• _Problem details_: Across the listing below, count the lines that mention the string "https". Reply with the figure only.
══════
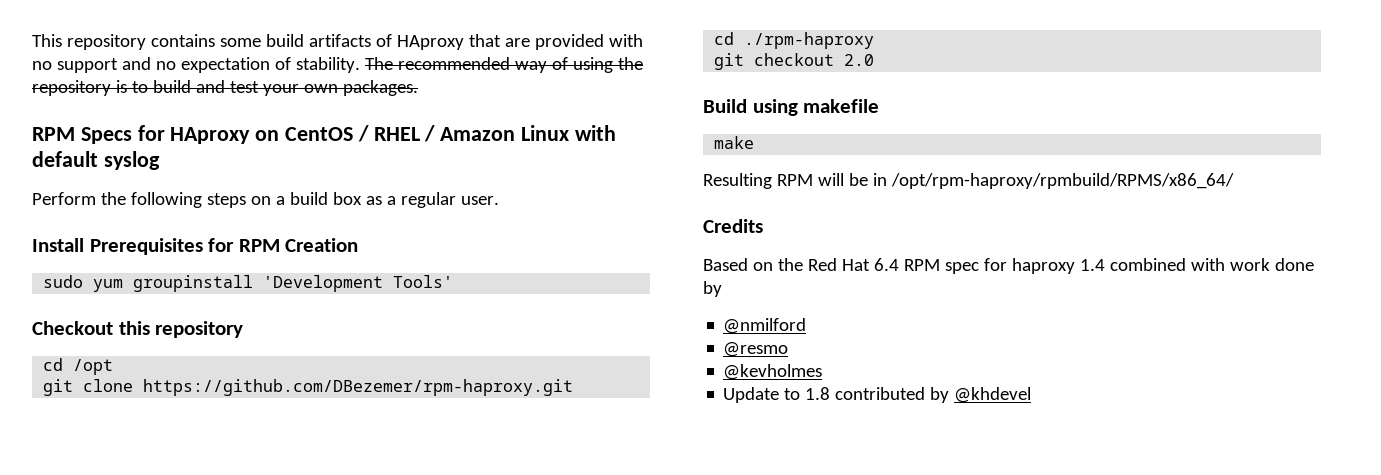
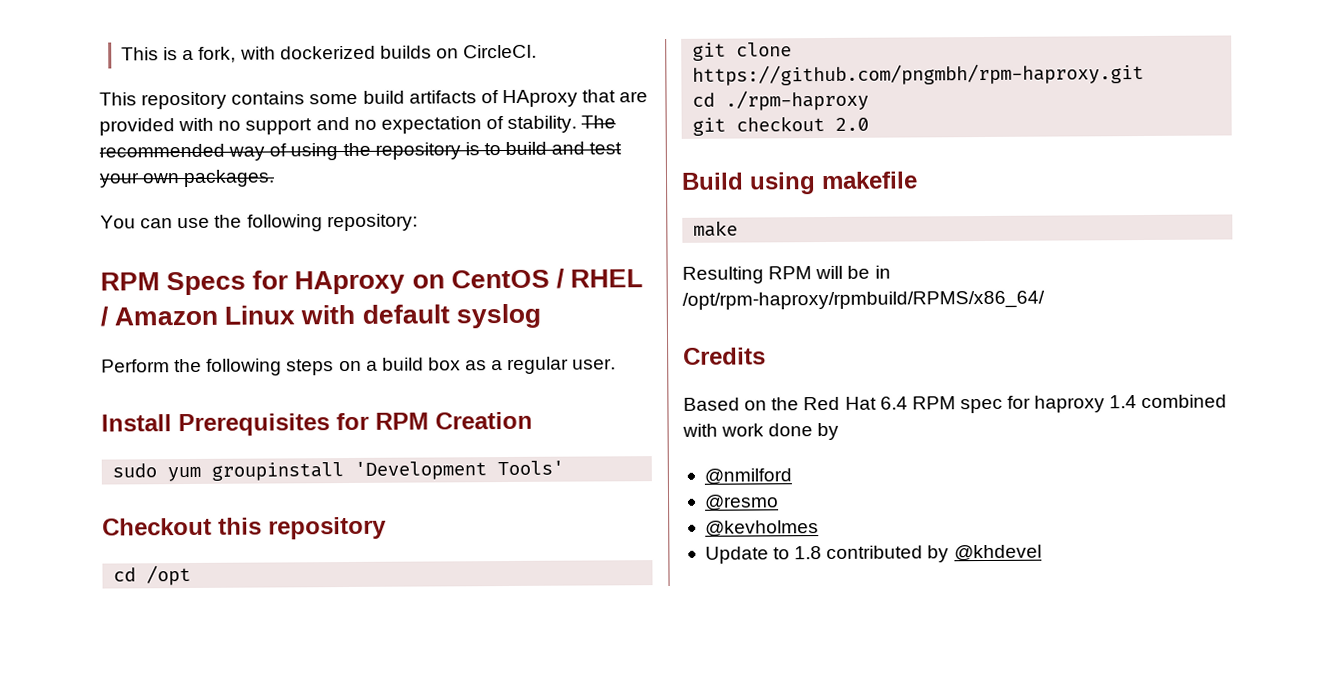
[32,34,62,47] This -> [121,44,538,63] [99,92,137,106] This is a fork, with dockerized builds on CircleCI. // This
(418, 88) none -> [100,213,418,232] // You can use the following repository:
[143,379,574,396] https://github.com/DBezemer/rpm-haproxy.git -> [692,62,1145,86] https://github.com/pngmbh/rpm-haproxy.git

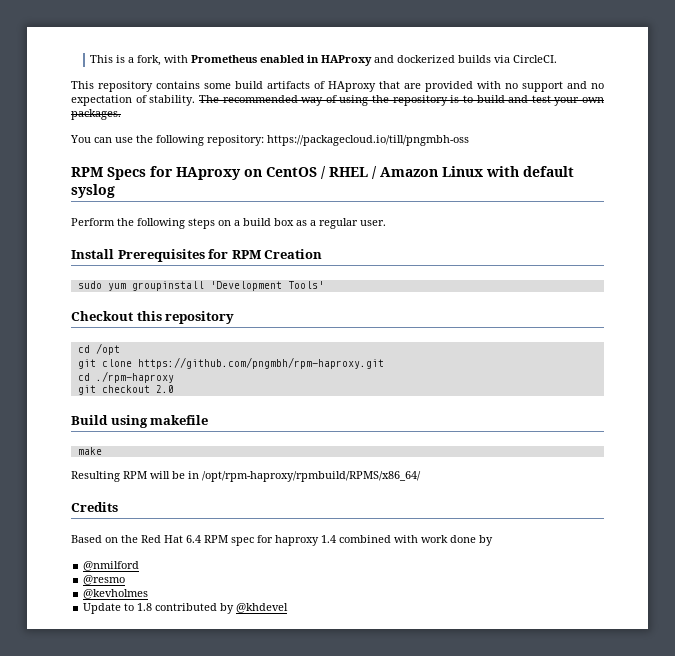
(276, 53) none -> [191,55,395,66] Prometheus enabled in HAProxy and
[435,48,459,59] on -> [494,55,511,63] via
(418, 222) none -> [267,135,469,146] https://packagecloud.io/till/pngmbh-oss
══════
• _Answer for the task_: 2